***** SUPPLIED ENTRIES *****

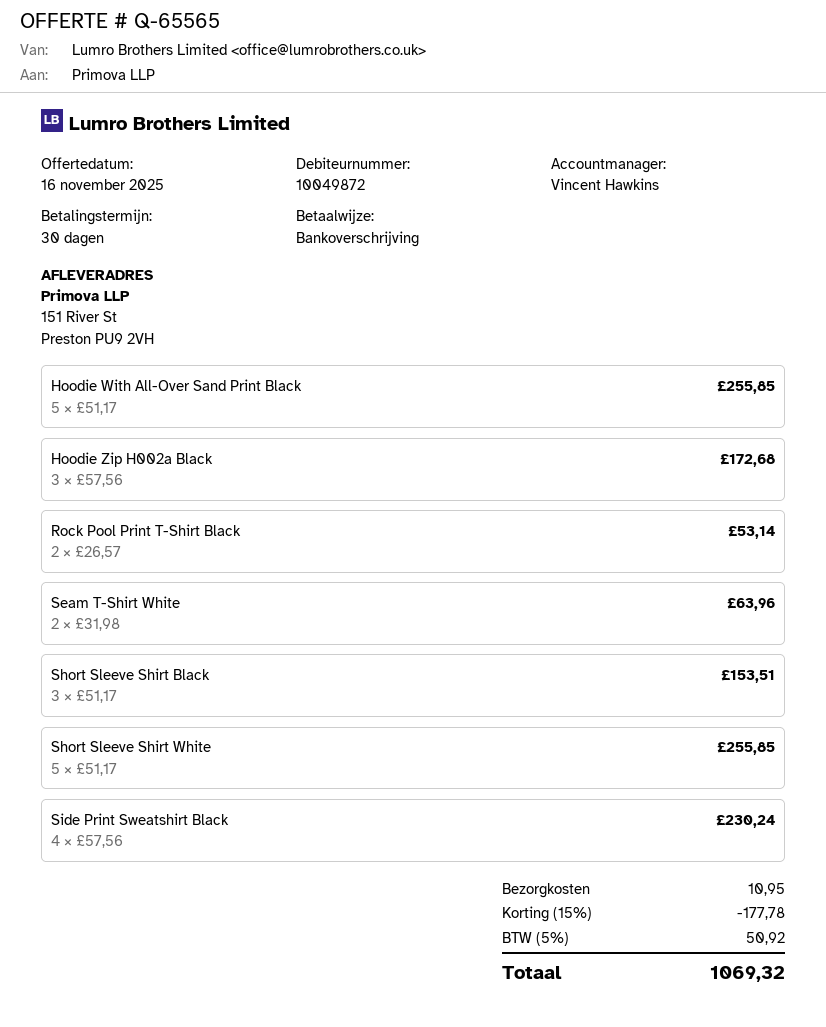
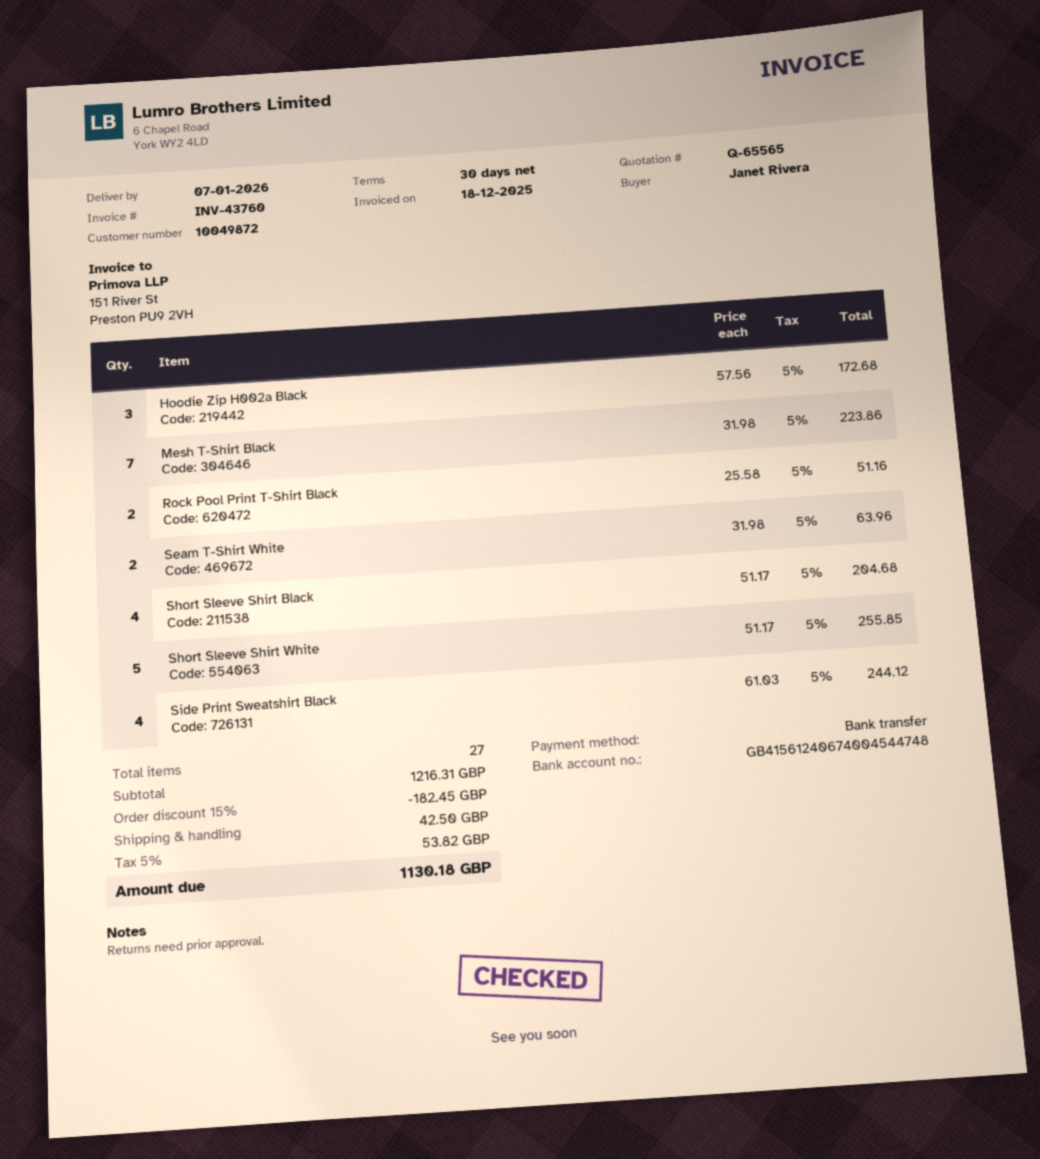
Hoodie With All-Over Sand Print Black: 5 x 51.17 = 255.85 -> none
Rock Pool Print T-Shirt Black: 2 x 26.57 = 53.14 -> 2 x 25.58 = 51.16
Short Sleeve Shirt Black: 3 x 51.17 = 153.51 -> 4 x 51.17 = 204.68
Side Print Sweatshirt Black: 4 x 57.56 = 230.24 -> 4 x 61.03 = 244.12
Mesh T-Shirt Black: none -> 7 x 31.98 = 223.86
discount: 15% = 177.78 -> 15% = 182.45
shipping: 10.95 -> 42.50
tax: 5% = 50.92 -> 5% = 53.82
total: 1069.32 -> 1130.18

*****

TASK DIRECTIONS ->
A verbatim copy of all the records, minus the pictures, is the expected answer.

OUTPUT ->
Hoodie With All-Over Sand Print Black: 5 x 51.17 = 255.85 -> none
Rock Pool Print T-Shirt Black: 2 x 26.57 = 53.14 -> 2 x 25.58 = 51.16
Short Sleeve Shirt Black: 3 x 51.17 = 153.51 -> 4 x 51.17 = 204.68
Side Print Sweatshirt Black: 4 x 57.56 = 230.24 -> 4 x 61.03 = 244.12
Mesh T-Shirt Black: none -> 7 x 31.98 = 223.86
discount: 15% = 177.78 -> 15% = 182.45
shipping: 10.95 -> 42.50
tax: 5% = 50.92 -> 5% = 53.82
total: 1069.32 -> 1130.18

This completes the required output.